3. Risk factors exist when it comes to mobile apps. An IOM report, released last November, confirmed three serious issues with regard to mobile apps. "A panel of experts looked at issues of health IT and patient safety, and they concluded serious risk factors," said White. "Errors with how IT operates, errors with how physicians use IT, and information asymmetry issues, or information about a patient or care treatment protocol that wasn't available when using the technology in ways it was intended." IOM concluded, he said, that there was a lack of coordination across agencies, where these issues touch base in jurisdictions. "None of the agencies have resources at their disposal in terms of expertise to address some of the follow-ups in regard to patient safety."

4. Science fiction is turning into science fact. One question raised by White: How should we regulate critically important technologies going forward? "What does this mean from a market standpoint?" he asked. "Think about it – the pace of IT is fast and furious, and the pace has dramatically increased since the 510(k) process was instituted." To illustrate this growth and rapid pace, he said the industry is bringing science fiction to science fact. "In 2009, there was an Italian company that inserted an electrode in [a patient's] back to leverage their neurological system and the patient can make a bionic hand move," he said. "This isn't science fiction; this is happening.

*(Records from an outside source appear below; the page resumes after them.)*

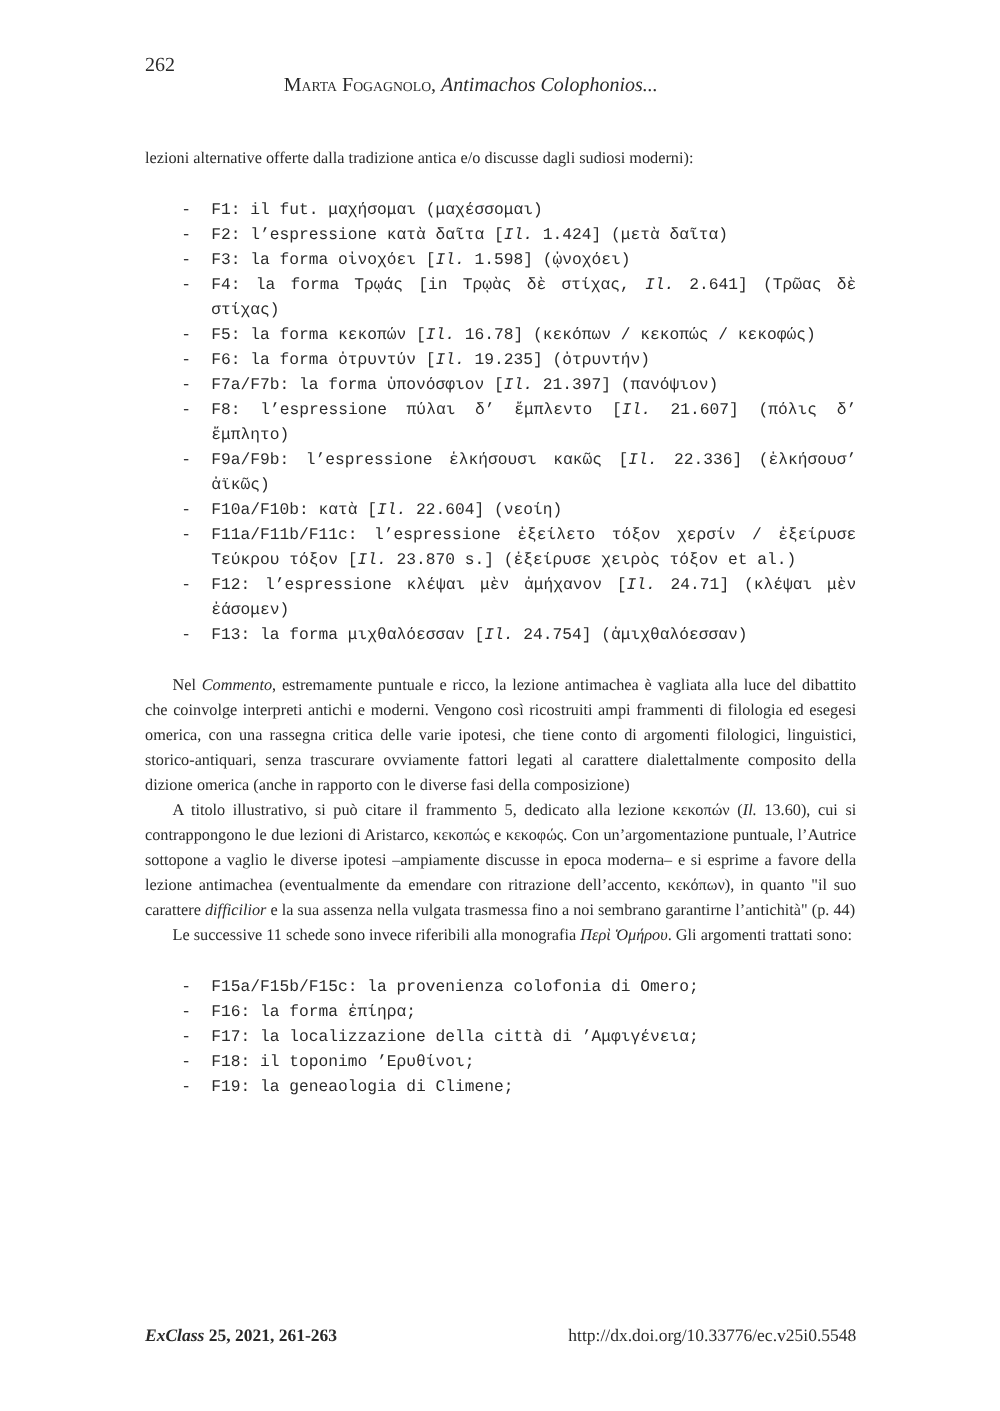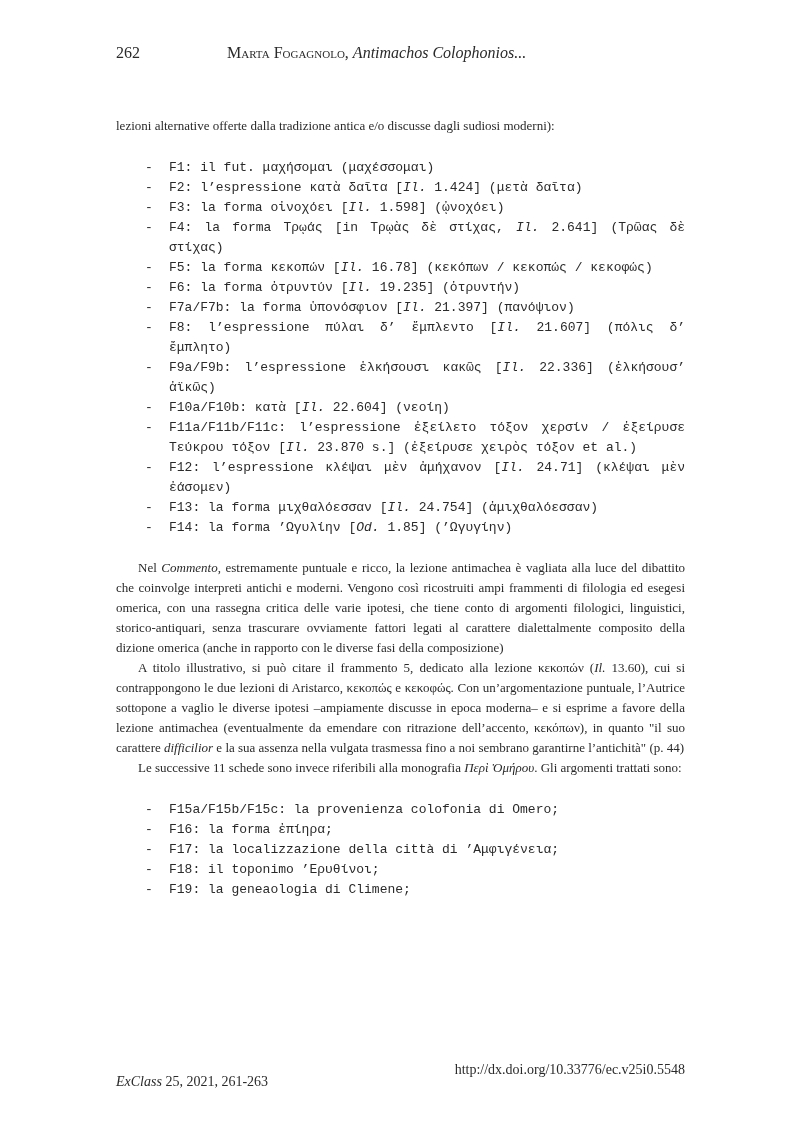--- a/index.html
+++ b/index.html
@@ -8,7 +8,7 @@
   .page { position:absolute; left:0; top:0; width:738px; height:1129px; }
   .header { position:absolute; top:44px; left:116px; width:570px; font-size:16px; }
   .header .pageno { position:absolute; left:0; top:0; }
-  .header .running { position:absolute; left:111px; top:0; }
+  .header .running { position:absolute; left:111px; top:16px; }
   .sc { font-variant:small-caps; }
   .body { position:absolute; left:116px; top:116px; width:569px; font-size:13px; line-height:20px; text-align:justify; }
   p { margin:0; }

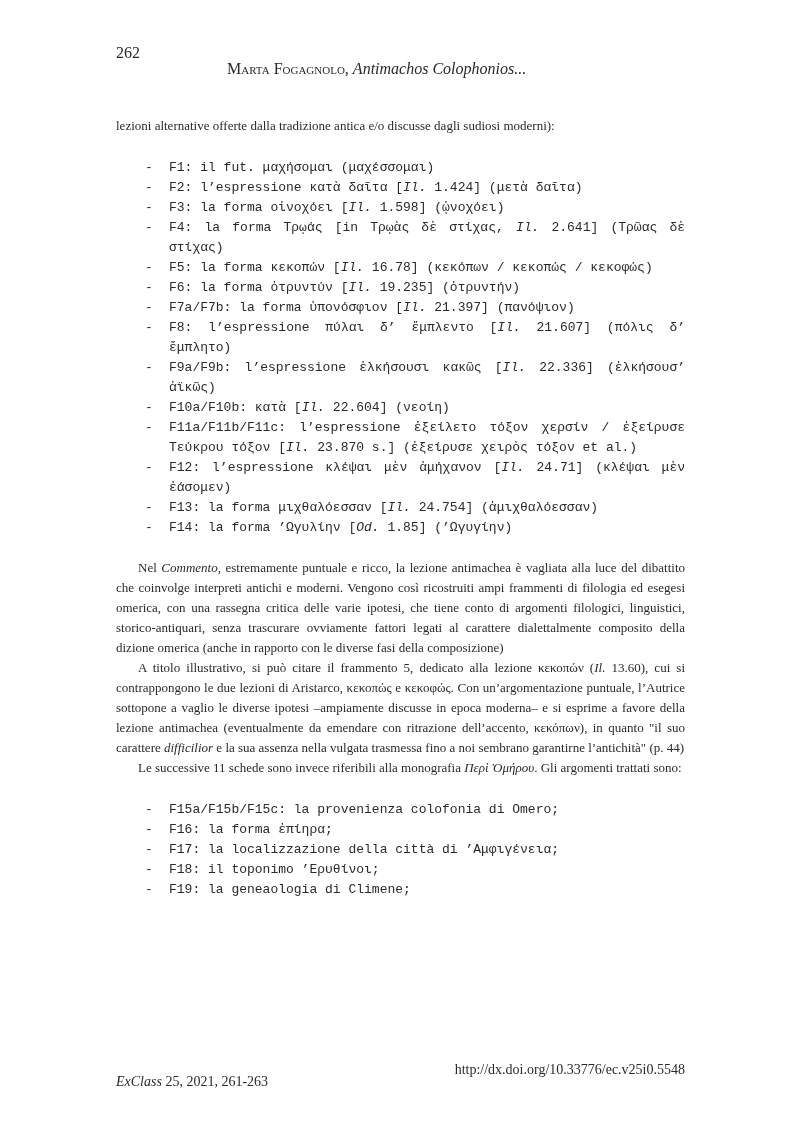--- a/index.html
+++ b/index.html
@@ -49,7 +49,6 @@
       <li style="margin-left:26px"><span>F11a/F11b/F11c: l’espressione ἐξείλετο τόξον χερσίν / ἐξείρυσε Τεύκρου τόξον [</span><i>Il.</i><span> 23.870 s.] (ἐξείρυσε χειρὸς τόξον et al.)</span></li>
       <li style="margin-left:26px"><span>F12: l’espressione κλέψαι μὲν ἀμήχανον [</span><i>Il.</i><span> 24.71] (κλέψαι μὲν ἐάσομεν)</span></li>
       <li style="margin-left:26px"><span>F13: la forma μιχθαλόεσσαν [</span><i>Il.</i><span> 24.754] (ἀμιχθαλόεσσαν)</span></li>
-      <li style="margin-left:26px"><span>F14: la forma ’Ωγυλίην [</span><i>Od.</i><span> 1.85] (’Ωγυγίην)</span></li>
     </ul>
 
     <div class="gap"></div>

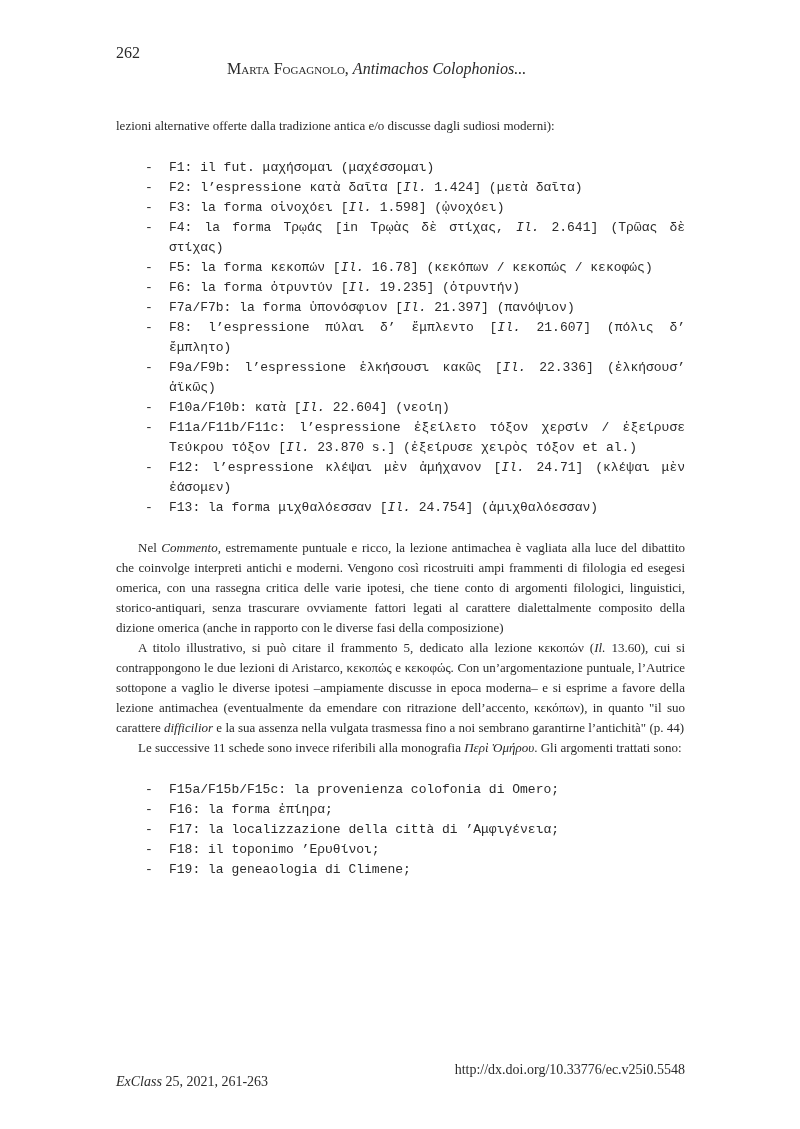--- a/index.html
+++ b/index.html
@@ -19,7 +19,7 @@
   .gap { height:20px; }
   i, .it { font-style:italic; }
   .footer { position:absolute; top:1062px; left:116px; width:569px; font-size:14px; }
-  .footer .left { position:absolute; left:0; top:12px; }
+  .footer .left { position:absolute; left:0; top:0;font-weight:bold; }
   .footer .right { position:absolute; right:0; top:0; }
 </style>
 </head>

The question is, where do mind-control devices fit within the 510(k) structure? We need to think about this because technology is thinking about solving issues in a different way, and regulators need to be thinking about if the structure fits anymore, or are we trying to jam a square peg into a round hole?"

5. Technology has lapped the regulatory framework. It's easy to see how health IT has outpaced the regulatory framework when thinking about the amount of IT introduced since the draft guidance was released. "Retinal scanners, for example," said White. "Another example is cloud computing. Under FDA draft guidance, I don't know if they envision the movement to the cloud in a way that's picked up by the regulation; but in the final [regulation], that's something they'll have to take into account." White went on to question if Congress has a role in rebooting policy — something he believes should happen. "If Congress set the 510(k) process, we need Congress to get involved in setting the new regulatory framework for the new technologies," he said. "What expertise is available to make informed decisions, scientific decisions? Where's the regulatory science? If it's not in the agencies, we better get up to speed quickly to promote innovation and promote safety."

6. We need a new regulatory structure. Internally, White said, he and his team believe the industry needs a new regulatory structure to deal with all the emerging technologies. "The market is exploding; it's incredibly creative and innovative, and the regulatory structure has to match that speed." An example, he said, could be similar to what the Office of the National Coordinator is using to certify EHR products. "They have experts, external to the government, [whom they] partner with, and they test it," he said. "It should be expert-based. Software folks and engineers, they're incredibly creative, and they're coming up with stuff on the fly. The innovation is incredible, and we need to rely on that expertise in developing innovation and safety outputs."